Knowledge-driven multidimensional indexing structure for biomedical media database retrieval.

Today, biomedical media data are being generated at rates unimaginable only years ago. Content-based retrieval of biomedical media from large databases is becoming increasingly important to clinical, research, and educational communities. In this paper, we present the recently developed entropy balanced statistical (EBS) k-d tree and its applications to biomedical media, including a high-resolution computed tomography (HRCT) lung image database and the first real-time protein tertiary structure search engine. Our index utilizes statistical properties inherent in large-scale biomedical media databases for efficient and accurate searches. By applying concepts from pattern recognition and information theory, the EBS k-d tree is built through top-down decision tree induction.
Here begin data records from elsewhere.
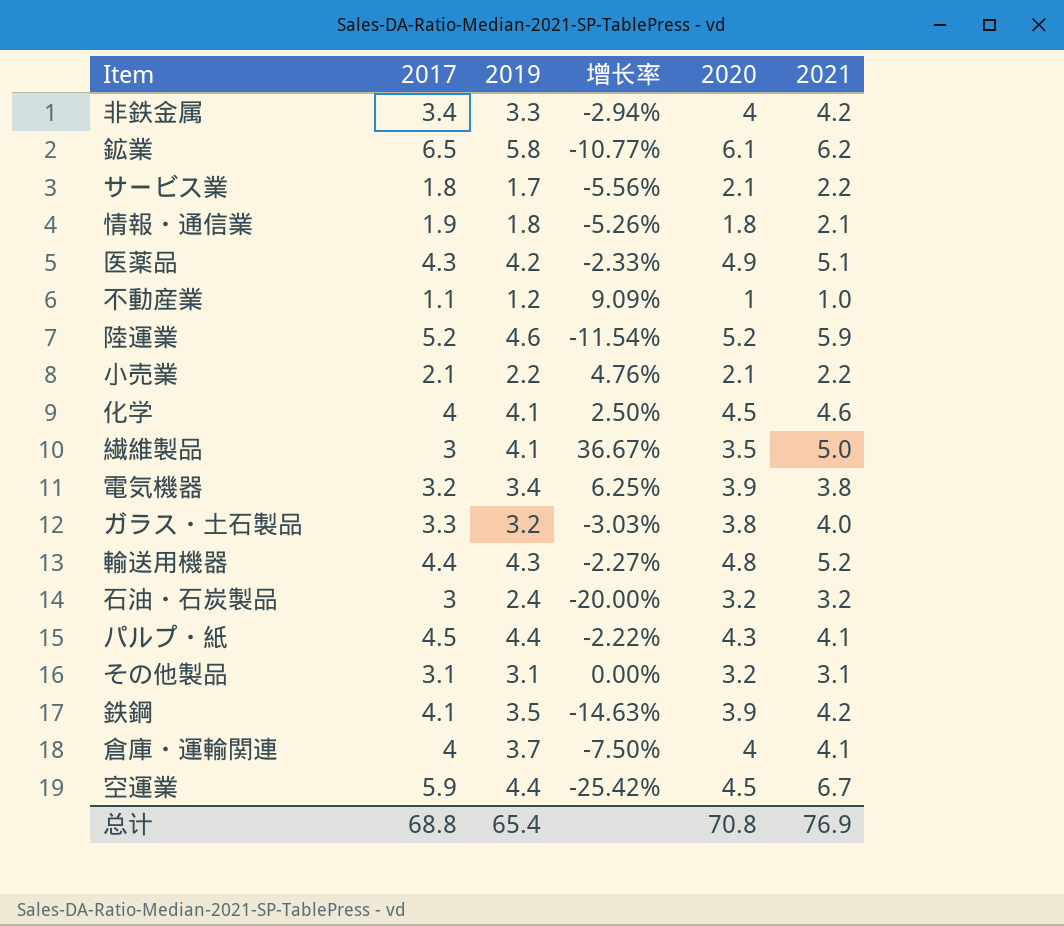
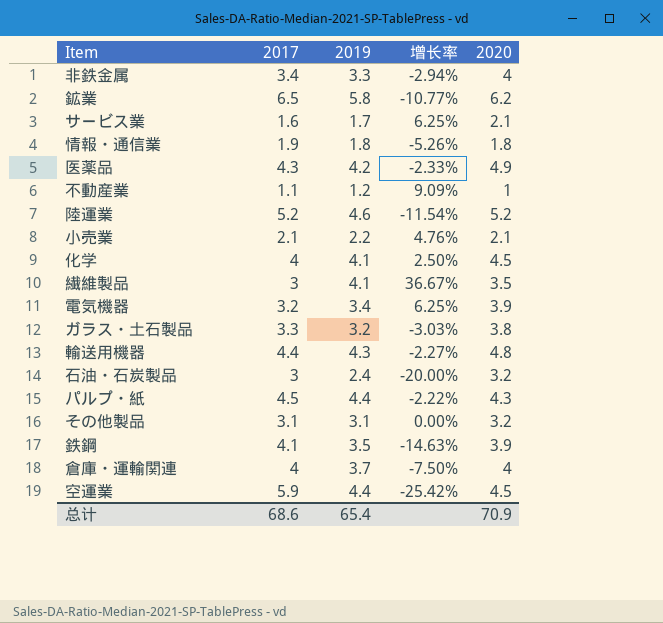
column 2021 | position: 6 -> none
鉱業 | 2020: 6.1 -> 6.2
サービス業 | 2017: 1.8 -> 1.6
サービス業 | 增长率: -5.56% -> 6.25%
总计 | 2017: 68.8 -> 68.6
总计 | 2020: 70.8 -> 70.9

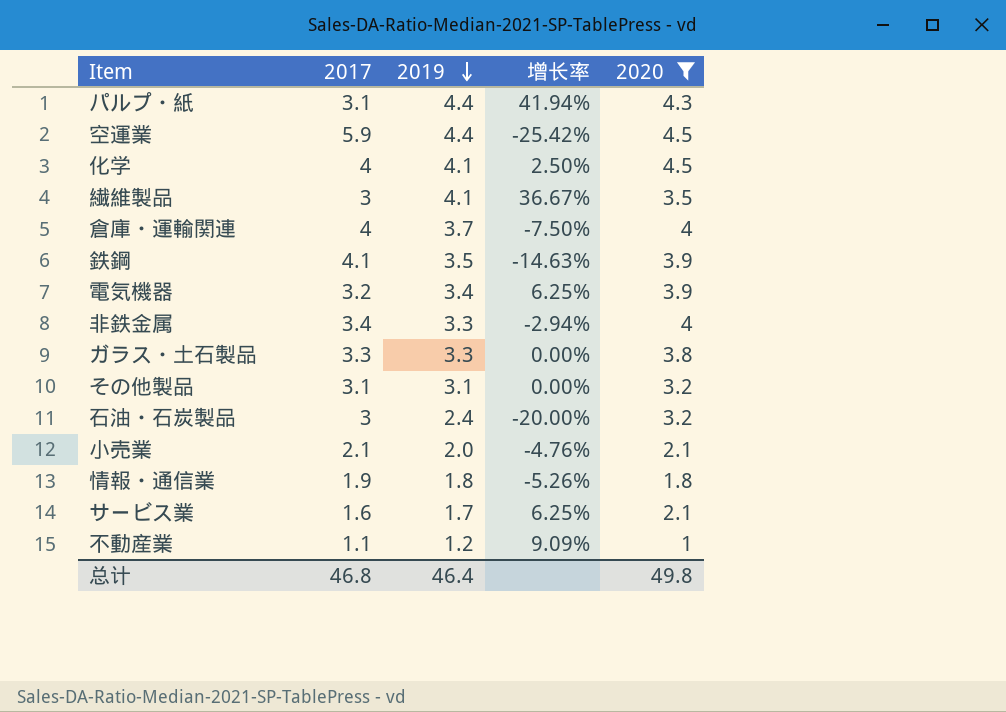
filter: none -> 2020 <= 4.5
row order: none -> 2019 descending
パルプ・紙 | 2017: 4.5 -> 3.1
パルプ・紙 | 增长率: -2.22% -> 41.94%
ガラス・土石製品 | 2019: 3.2 -> 3.3
ガラス・土石製品 | 增长率: -3.03% -> 0.00%
小売業 | 2019: 2.2 -> 2.0
小売業 | 增长率: 4.76% -> -4.76%
总计 | 2017: 68.6 -> 46.8
总计 | 2019: 65.4 -> 46.4
总计 | 2020: 70.9 -> 49.8

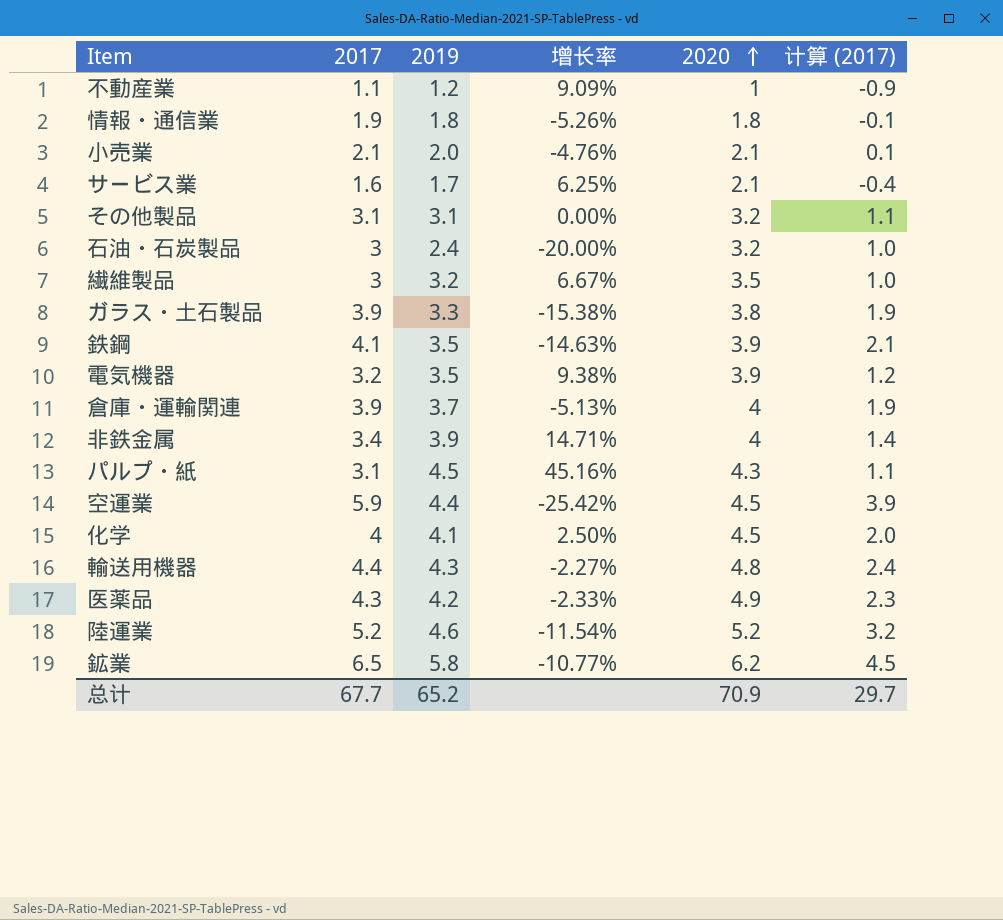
filter: 2020 <= 4.5 -> none
row order: 2019 descending -> 2020 ascending
column 计算 (2017) | formula: none -> [2017] - 2
繊維製品 | 2019: 4.1 -> 3.2
繊維製品 | 增长率: 36.67% -> 6.67%
ガラス・土石製品 | 2017: 3.3 -> 3.9
ガラス・土石製品 | 增长率: 0.00% -> -15.38%
電気機器 | 2019: 3.4 -> 3.5
電気機器 | 增长率: 6.25% -> 9.38%
倉庫・運輸関連 | 2017: 4 -> 3.9
倉庫・運輸関連 | 增长率: -7.50% -> -5.13%
非鉄金属 | 2019: 3.3 -> 3.9
非鉄金属 | 增长率: -2.94% -> 14.71%
パルプ・紙 | 2019: 4.4 -> 4.5
パルプ・紙 | 增长率: 41.94% -> 45.16%
总计 | 2017: 46.8 -> 67.7
总计 | 2019: 46.4 -> 65.2
总计 | 2020: 49.8 -> 70.9

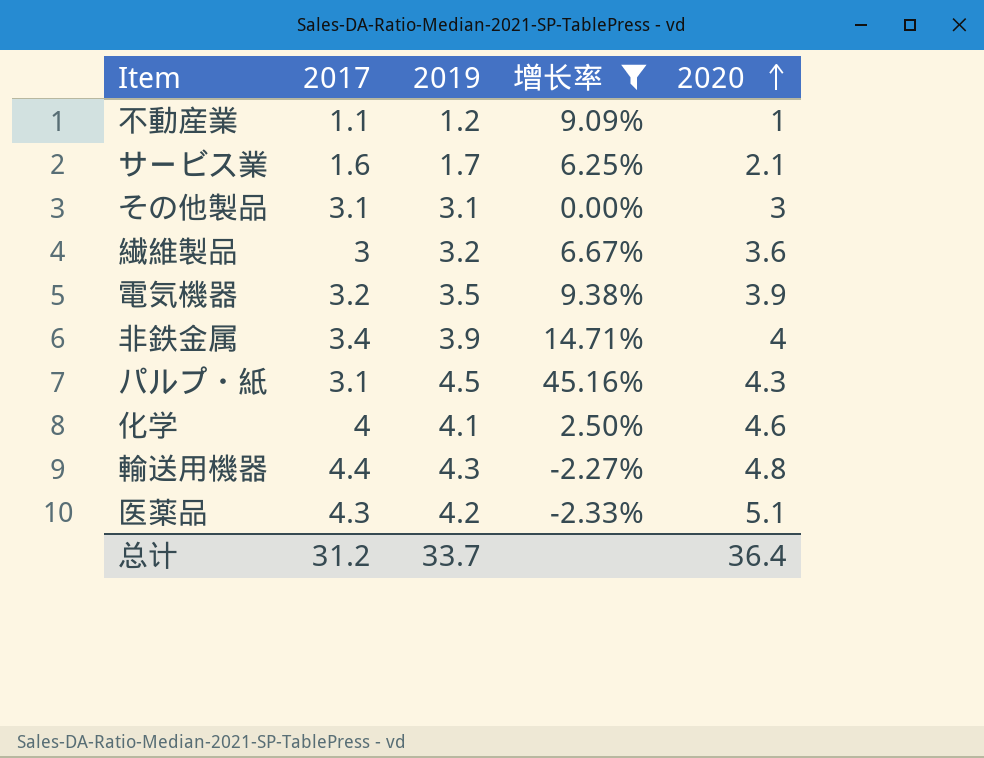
filter: none -> 增长率 >= -2.33%
column 计算 (2017) | formula: [2017] - 2 -> none
その他製品 | 2020: 3.2 -> 3
繊維製品 | 2020: 3.5 -> 3.6
化学 | 2020: 4.5 -> 4.6
医薬品 | 2020: 4.9 -> 5.1
总计 | 2017: 67.7 -> 31.2
总计 | 2019: 65.2 -> 33.7
总计 | 2020: 70.9 -> 36.4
Experimentation shows similarity searches against a protein structure database of 53 363 structures consistently execute in less than 8.14 ms for the top 100 most similar structures. Additionally, we have shown improved retrieval precision over adaptive and statistical k-d trees. Retrieval precision of the EBS k-d tree is 81.6% for content-based retrieval of HRCT lung images and 94.9% at 10% recall for protein structure similarity search. The EBS k-d tree has enormous potential for use in biomedical applications embedded with ground-truth knowledge and multidimensional signatures.